**Exercise prompt:**
All that is needed is every line of the listing below that has "height".

**Dataset extract:**
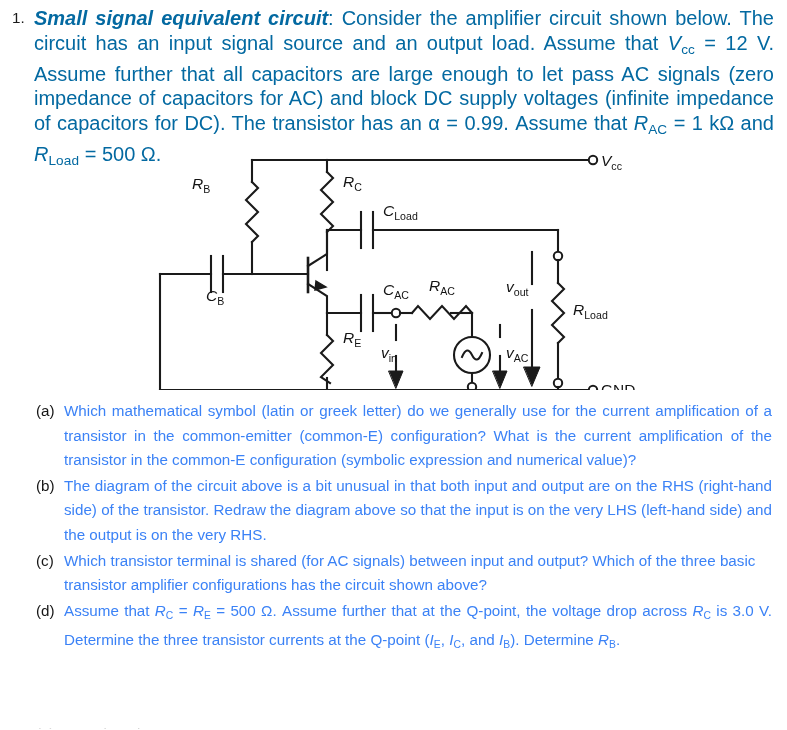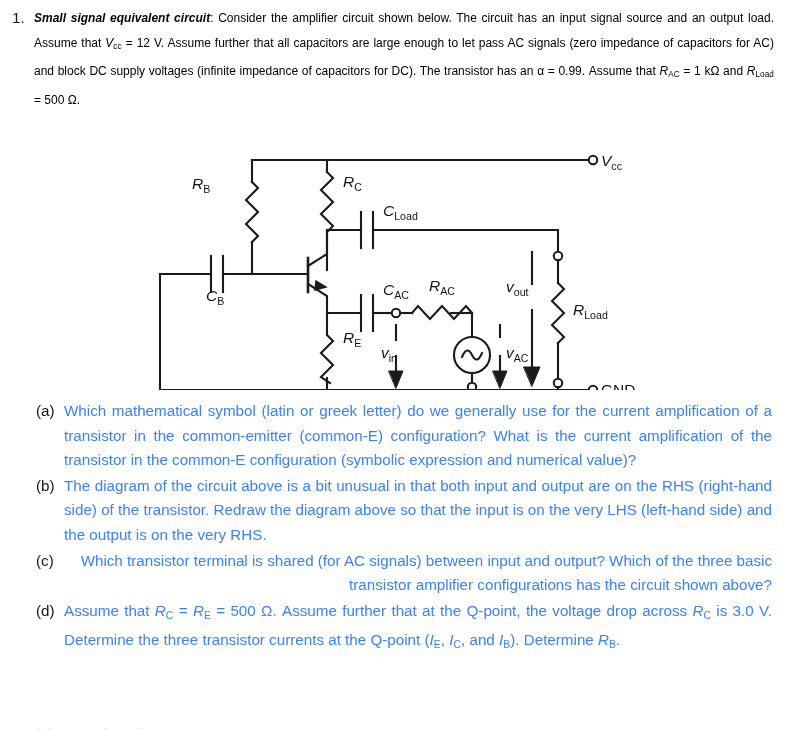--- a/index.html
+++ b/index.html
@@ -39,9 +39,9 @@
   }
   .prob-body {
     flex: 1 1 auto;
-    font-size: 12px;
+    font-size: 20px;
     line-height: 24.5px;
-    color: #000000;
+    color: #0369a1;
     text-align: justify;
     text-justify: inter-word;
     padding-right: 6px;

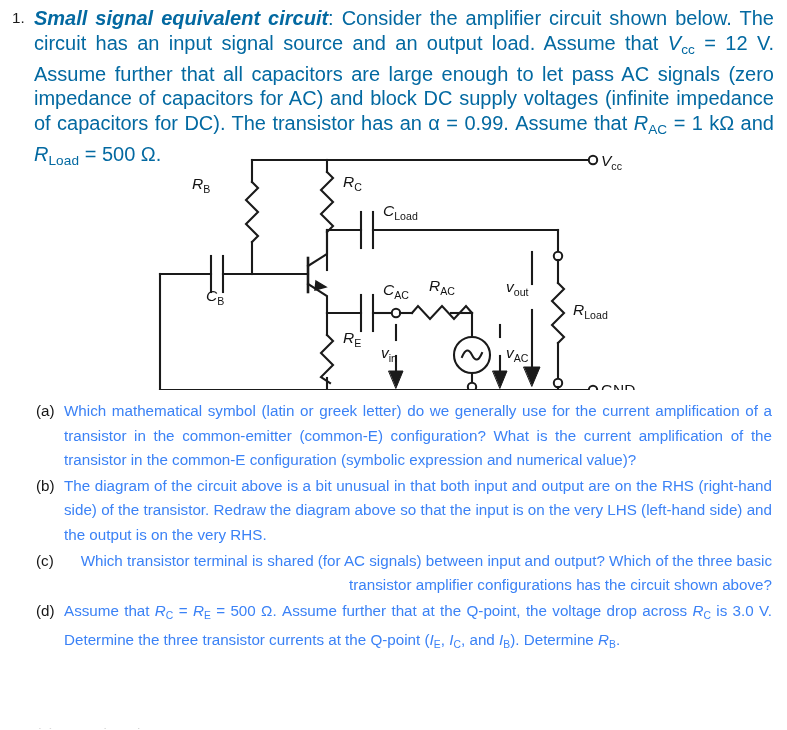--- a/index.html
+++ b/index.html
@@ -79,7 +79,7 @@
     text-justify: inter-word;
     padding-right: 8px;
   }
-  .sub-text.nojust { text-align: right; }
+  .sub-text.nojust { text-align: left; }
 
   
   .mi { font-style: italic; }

==

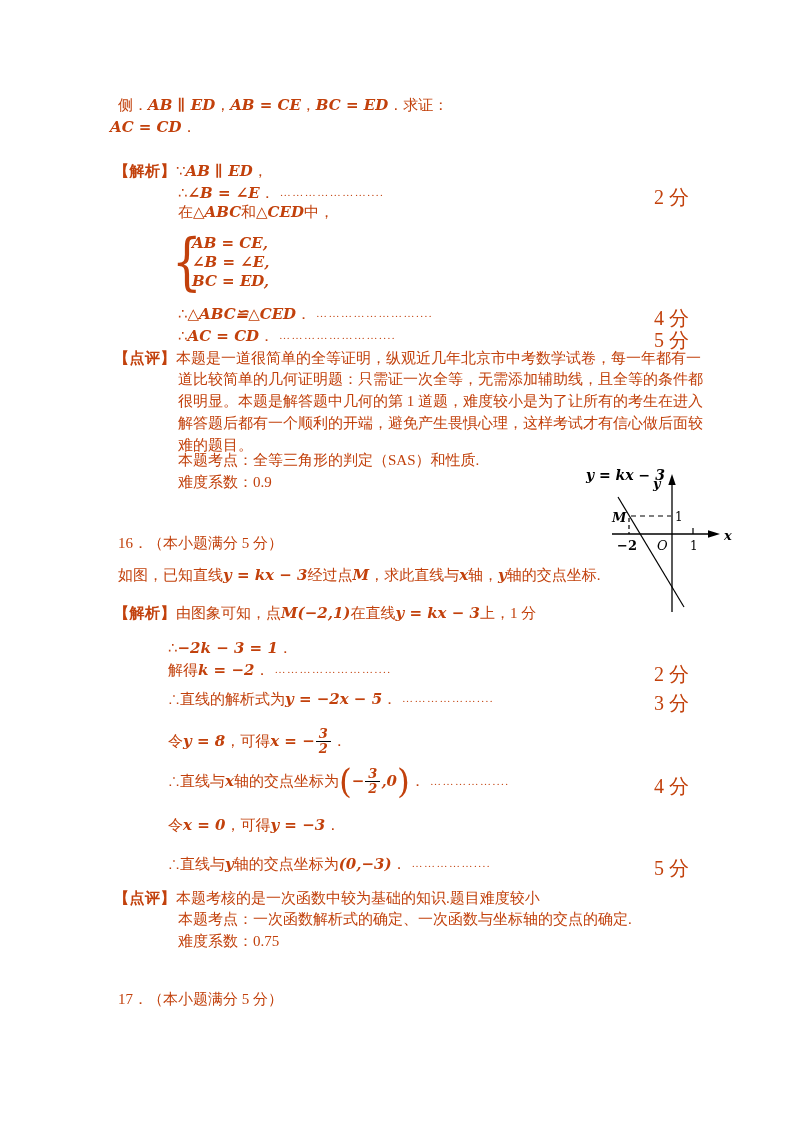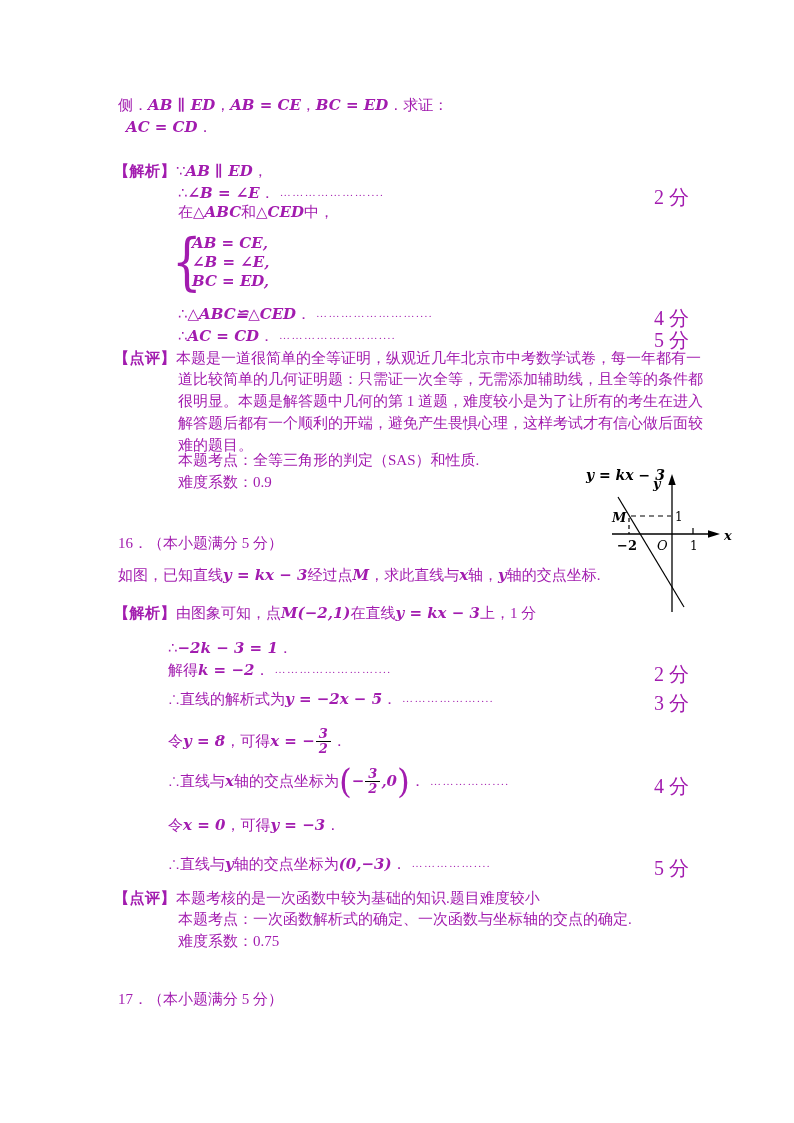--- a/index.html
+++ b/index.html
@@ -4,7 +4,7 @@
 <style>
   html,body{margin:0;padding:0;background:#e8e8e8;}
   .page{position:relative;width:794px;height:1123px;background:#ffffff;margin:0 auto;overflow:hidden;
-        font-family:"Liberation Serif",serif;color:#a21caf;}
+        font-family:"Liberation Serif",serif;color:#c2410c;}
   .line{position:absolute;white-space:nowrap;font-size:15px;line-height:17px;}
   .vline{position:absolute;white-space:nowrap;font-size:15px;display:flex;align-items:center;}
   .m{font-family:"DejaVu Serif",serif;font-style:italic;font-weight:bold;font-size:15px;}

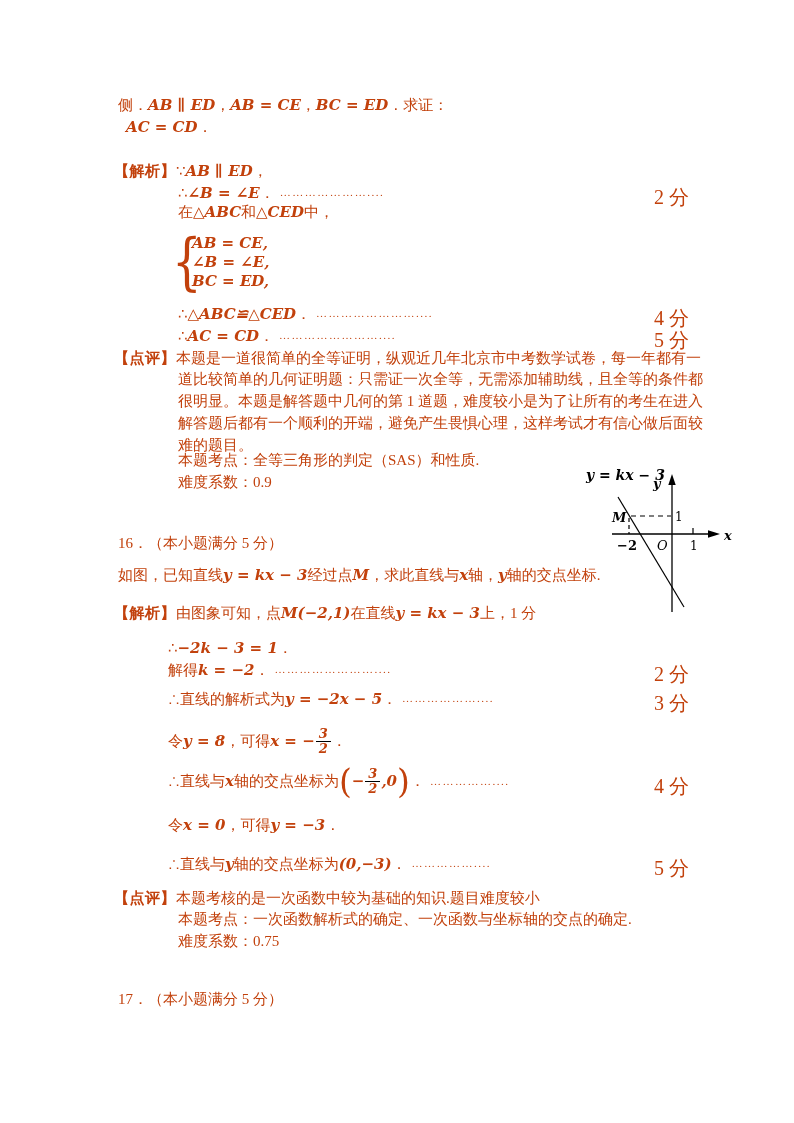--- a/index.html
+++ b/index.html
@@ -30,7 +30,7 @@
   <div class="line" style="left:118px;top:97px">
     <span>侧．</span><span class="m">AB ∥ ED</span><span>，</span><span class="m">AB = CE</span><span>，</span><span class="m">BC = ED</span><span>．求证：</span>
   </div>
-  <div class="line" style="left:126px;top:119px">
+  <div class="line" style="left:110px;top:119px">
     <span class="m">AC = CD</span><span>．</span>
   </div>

**The answer:**
     line-height: 24.5px;
   .page{position:relative;width:794px;height:1123px;background:#ffffff;margin:0 auto;overflow:hidden;
   .line{position:absolute;white-space:nowrap;font-size:15px;line-height:17px;}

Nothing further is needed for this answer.